10 weird things about Britain

26th January 2012

Sometimes you don't notice things until you step back and see them from an outsider's view, says Natasha Young. Here are 10 oddities she spots after travelling

1. Ice-cream vans

When you think about it, ice-cream vans are pretty strange. For those in the dark, ice-cream vans are trucks that drive round the neighbourhood selling Mr Whippy to young kids and they play a song from loud-speakers as they go. It's always a really rubbish song like Greensleeves or The Entertainer and it usually sounds like it's been recorded at the bottom of a well by narcoleptic rabbits.
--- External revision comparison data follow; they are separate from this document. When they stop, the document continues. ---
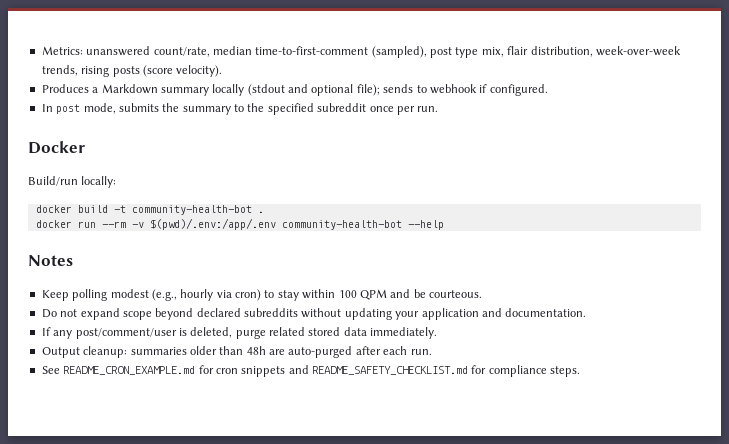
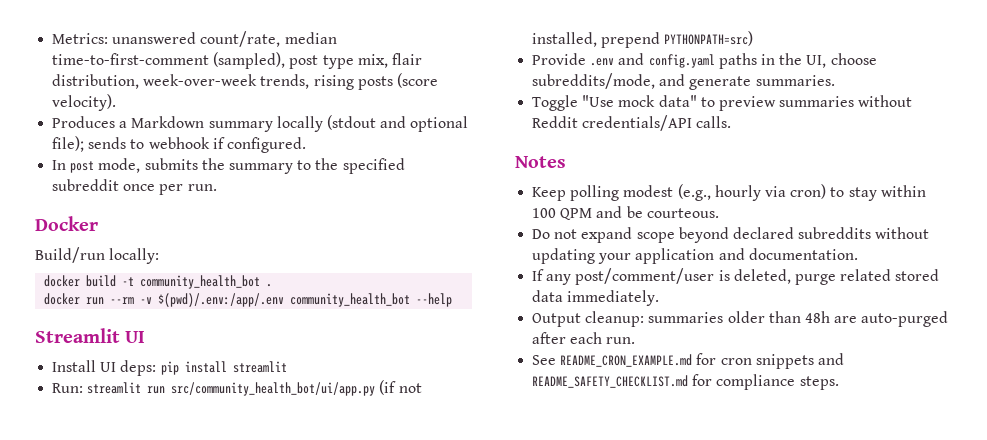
- docker build -t community-health-bot .
+ docker build -t community_health_bot .
- docker run --rm -v $(pwd)/.env:/app/.env community-health-bot --help
+ docker run --rm -v $(pwd)/.env:/app/.env community_health_bot --help
+ Streamlit UI
+ Install UI deps: pip install streamlit
+ Run: streamlit run src/community_health_bot/ui/app.py (if not installed, prepend PYTHONPATH=src)
+ Provide .env and config.yaml paths in the UI, choose subreddits/mode, and generate summaries.
+ Toggle "Use mock data" to preview summaries without Reddit credentials/API calls.

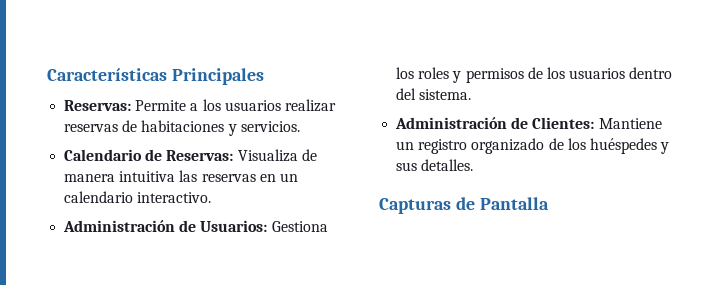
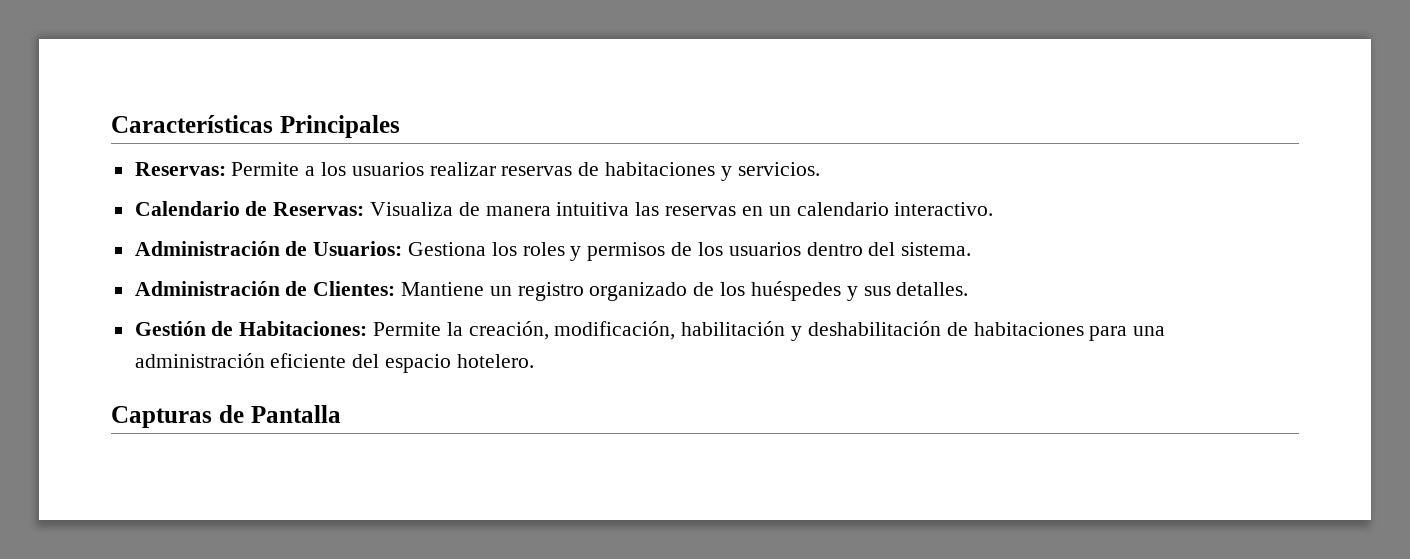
+ Gestión de Habitaciones: Permite la creación, modificación, habilitación y deshabilitación de habitaciones para una administración eficiente del espacio hotelero.

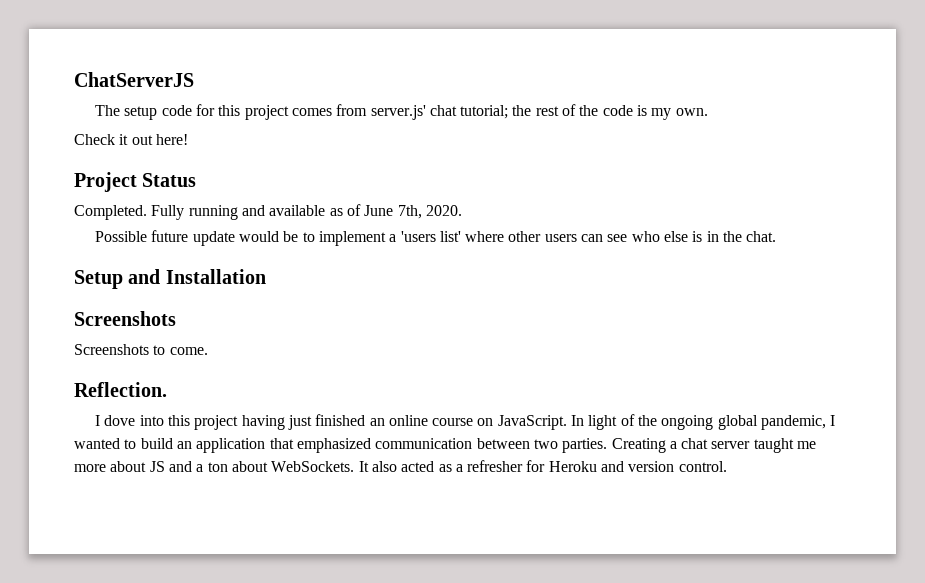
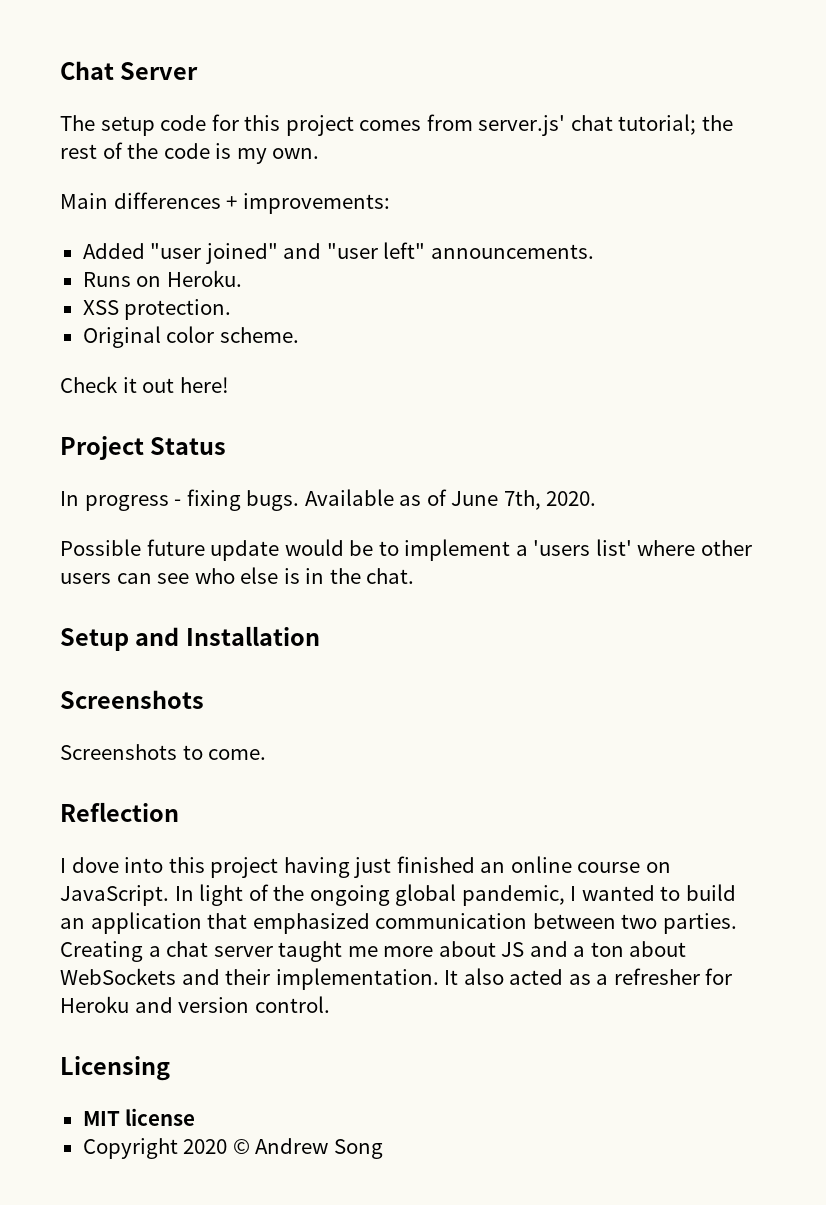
- ChatServerJS
+ Chat Server
+ Main differences + improvements:
+ Added "user joined" and "user left" announcements.
+ Runs on Heroku.
+ XSS protection.
+ Original color scheme.
- Completed. Fully running and available as of June 7th, 2020.
+ In progress - fixing bugs. Available as of June 7th, 2020.
- Reflection.
+ Reflection
- Creating a chat server taught me more about JS and a ton about WebSockets.
+ Creating a chat server taught me more about JS and a ton about WebSockets and their implementation.
+ Licensing
+ MIT license
+ Copyright 2020 © Andrew Song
The ice-cream van round my way used to visit on Tuesday and Thursday, much to the excitement of Sandy the labrador who lived two doors down. No matter how fast I ran, I never managed to beat Sandy to the queue. After bouncing up and down excitedly for a while, he would stand patiently in the queue with his bowl between his teeth, waiting for his two free scoops of vanilla... I loved that dog.

2. There are no bins in London

In Central London a few years ago, a South American friend was looking for a bin. "They took them all out" I said, "...they were worried the IRA would blow them up." He thought I was winding him up, but no, it's true. Since the IRA ceasefire, we've made new enemies and we're still bin-less.

3. This Coffee is HOT!

Britain is obsessed with health and safety. It's impossible to have fun in this country now without some jobsworth filling out a risk assessment and deeming it dangerous. Hot water is labelled 'HOTTTT!, wet floors are 'WETTTT! and concerts are LOUDDDDDDDDD!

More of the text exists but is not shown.